WASHINGTON: TikTok’s CEO will tell lawmakers that the Chinese-owned short video app, which has over 150 million American users, has never and will never share US user data with the Chinese government, despite growing US national security concerns.
“TikTok has never shared or been asked to share US user data with the Chinese government.” “Neither would TikTok honor such a request if it were ever made,” CEO Shou Zi Chew will testify on Thursday, according to written testimony posted by the House Energy and Commerce Committee on Tuesday.
He also stated that ByteDance, TikTok’s parent company, is not owned or controlled by any government or state entity. “Let me state unequivocally: ByteDance is not a Chinese or any other country’s agent,” Chew will tell the committee.
TikTok’s detractors are concerned that the app’s US user data will be passed on to China’s government, prompting increased calls from US lawmakers to ban the app. TikTok said last week that the Biden administration demanded that its Chinese owners divest their stake in the app or face a US ban.
“Bans should only be used when there are no other options.” “However, we do have an alternative,” Chew testified.
TikTok’s testimony before Congress on Thursday comes amid growing calls for the short video app to be banned across the United States, and it is one of the Chinese company’s most detailed rebuttals to the accusations leveled against it.
TikTok claims to have spent more than $1.5 billion on “rigorous data security efforts” under the guise of “Project Texas,” and has attempted to persuade lawmakers and the Biden administration to support the plan.
The powerful national security body, the Committee on Foreign Investment in the United States (CFIUS), had unanimously recommended that ByteDance divest TikTok in 2020.
Under pressure from then-President Trump, ByteDance attempted unsuccessfully in late 2020 to finalize a deal with Walmart and Oracle to transfer TikTok’s US assets into a new entity, and Trump then lost court battles to ban TikTok.
The video app has been in talks with CFIUS for more than two years, hoping to reach an agreement on protecting US user data.
TikTok has established a special-purpose subsidiary, TikTok US Data Security (USDS), with nearly 1,500 full-time employees, and has contracted with Oracle (ORCL.N) to store TikTok’s US user data.
According to Chew’s testimony, “Oracle has already begun inspecting TikTok’s source code and will have unprecedented access to the related algorithms and data models.”
When the process is finished, “all protected US data will be under the protection of US law and under the control of the US-led security team,” according to Chew. There is no way for the Chinese government to gain access to it or compel access to it under this structure.”

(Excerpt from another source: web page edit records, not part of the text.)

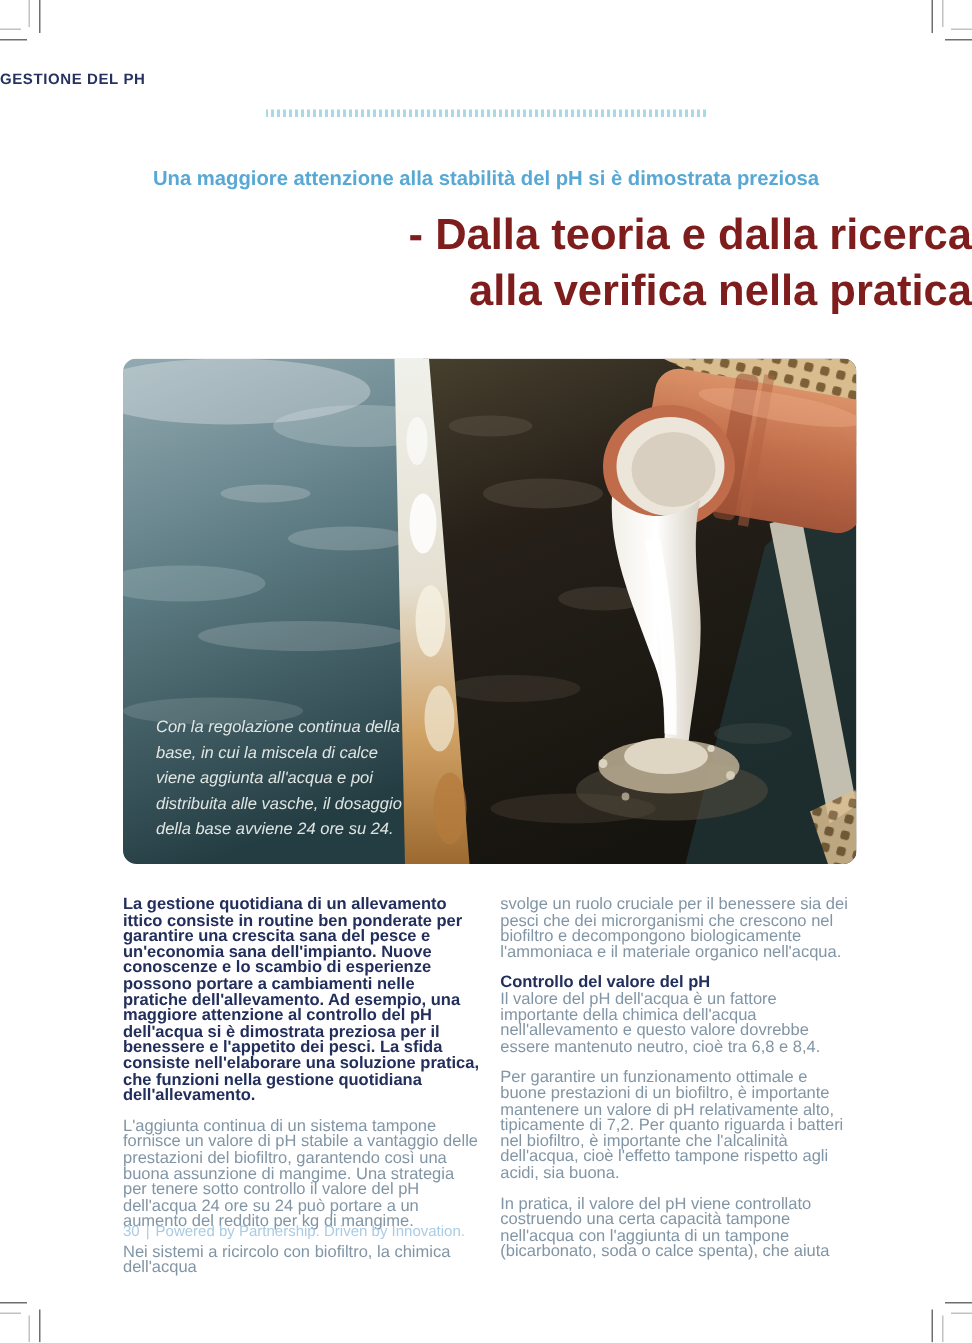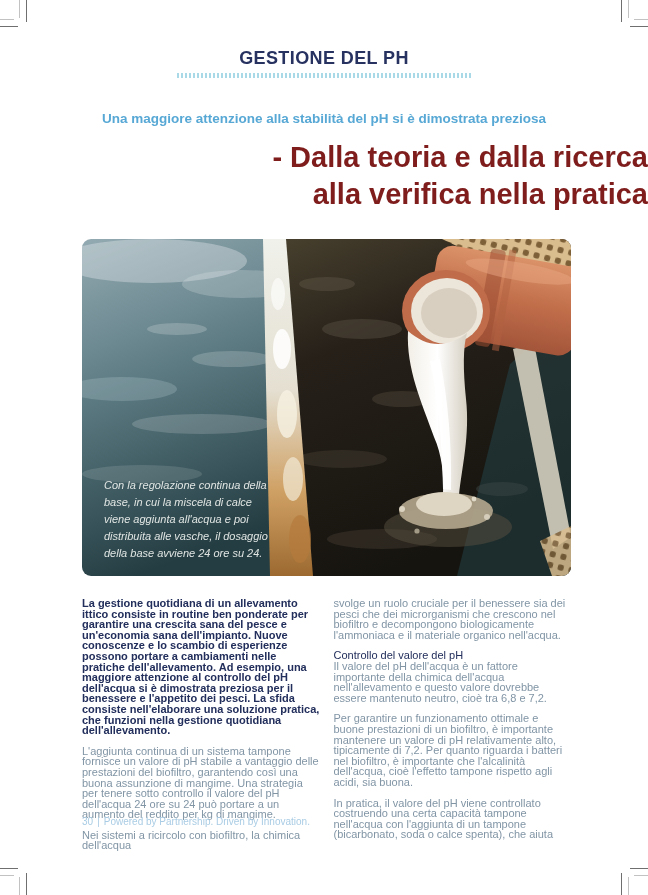--- a/index.html
+++ b/index.html
@@ -5,22 +5,22 @@
   html,body{margin:0;padding:0;background:#ffffff;}
   .page{
     position:relative;width:648px;height:895px;background:#ffffff;overflow:hidden;
     font-family:"Liberation Sans",sans-serif;
   }
   
   .crop{position:absolute;background:#6f6f6f;}
   .crop.light{background:#c2c2c2;}
   
   .kicker{
-    position:absolute;top:48px;left:0;width:100%;text-align:center;
-    font-size:18px;font-weight:bold;letter-spacing:.4px;color:#273261;
+    position:absolute;top:48px;left:0;width:100%;text-align:left;
+    font-size:10px;font-weight:bold;letter-spacing:.4px;color:#273261;
   }
   .tickline{
     position:absolute;top:73px;left:177px;width:294px;height:5px;
     background:repeating-linear-gradient(90deg,#a9d8e7 0 2px,rgba(255,255,255,0) 2px 4px);
   }
   
   .subtitle{
     position:absolute;top:111px;left:0;width:100%;text-align:center;
     font-size:13.5px;font-weight:bold;color:#57a8d5;
   }
@@ -40,21 +40,21 @@
   }
   
   .columns{
     position:absolute;top:598px;left:82px;width:489px;
     display:flex;gap:14px;
   }
   .col{flex:1;min-width:0;}
   .para{margin:0 0 10px 0;font-size:11px;line-height:10.6px;}
   .para.lead{color:#222e5b;font-weight:bold;}
   .para.body{color:#8195a5;}
-  .para.heading{color:#222e5b;font-weight:normal;margin-bottom:0;}
+  .para.heading{color:#222e5b;font-weight:bold;margin-bottom:0;}
   
   .footer{
     position:absolute;top:816px;left:82px;
     font-size:10px;color:#a9cce4;text-align:right;
   }
   .footer .sep{margin:0 4px;}
 </style>
 </head>
 <body>
 
@@ -179,21 +179,21 @@
 
   <main class="columns">
     <div class="col" id="col-left">
         <p class="para lead">La gestione quotidiana di un allevamento ittico consiste in routine ben ponderate per garantire una crescita sana del pesce e un'economia sana dell'impianto. Nuove conoscenze e lo scambio di esperienze possono portare a cambiamenti nelle pratiche dell'allevamento. Ad esempio, una maggiore attenzione al controllo del pH dell'acqua si è dimostrata preziosa per il benessere e l'appetito dei pesci. La sfida consiste nell'elaborare una soluzione pratica, che funzioni nella gestione quotidiana dell'allevamento.</p>
         <p class="para body">L'aggiunta continua di un sistema tampone fornisce un valore di pH stabile a vantaggio delle prestazioni del biofiltro, garantendo così una buona assunzione di mangime. Una strategia per tenere sotto controllo il valore del pH dell'acqua 24 ore su 24 può portare a un aumento del reddito per kg di mangime.</p>
         <p class="para body">Nei sistemi a ricircolo con biofiltro, la chimica dell'acqua</p>
       </div>
     <div class="col" id="col-right">
         <p class="para body">svolge un ruolo cruciale per il benessere sia dei pesci che dei microrganismi che crescono nel biofiltro e decompongono biologicamente l'ammoniaca e il materiale organico nell'acqua.</p>
         <p class="para heading">Controllo del valore del pH</p>
-        <p class="para body">Il valore del pH dell'acqua è un fattore importante della chimica dell'acqua nell'allevamento e questo valore dovrebbe essere mantenuto neutro, cioè tra 6,8 e 7,2.</p>
+        <p class="para body">Il valore del pH dell'acqua è un fattore importante della chimica dell'acqua nell'allevamento e questo valore dovrebbe essere mantenuto neutro, cioè tra 6,8 e 8,4.</p>
         <p class="para body">Per garantire un funzionamento ottimale e buone prestazioni di un biofiltro, è importante mantenere un valore di pH relativamente alto, tipicamente di 7,2. Per quanto riguarda i batteri nel biofiltro, è importante che l'alcalinità dell'acqua, cioè l'effetto tampone rispetto agli acidi, sia buona.</p>
         <p class="para body">In pratica, il valore del pH viene controllato costruendo una certa capacità tampone nell'acqua con l'aggiunta di un tampone (bicarbonato, soda o calce spenta), che aiuta</p>
       </div>
   </main>
 
   <div class="footer">
     <span>30</span><span class="sep">|</span><span>Powered by Partnership. Driven by Innovation.</span>
   </div>
 
 </div>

After routing new US data to the Oracle Cloud last year, the company said it would begin deleting US user-protected data in data centers in Virginia and Singapore this month. According to Chew’s testimony, this process is expected to be completed later this year.
TikTok announced on Monday that more than 150 million people in the United States use the app on a monthly basis, up from 100 million in 2020. According to Chew’s testimony, the average user today is an adult well past college age.
“While users in the United States account for 10% of our global community, their voice accounts for 25% of total views worldwide,” Chew testifies.
Chew claims that current versions of the app do not collect precise or approximate GPS data from users in the United States.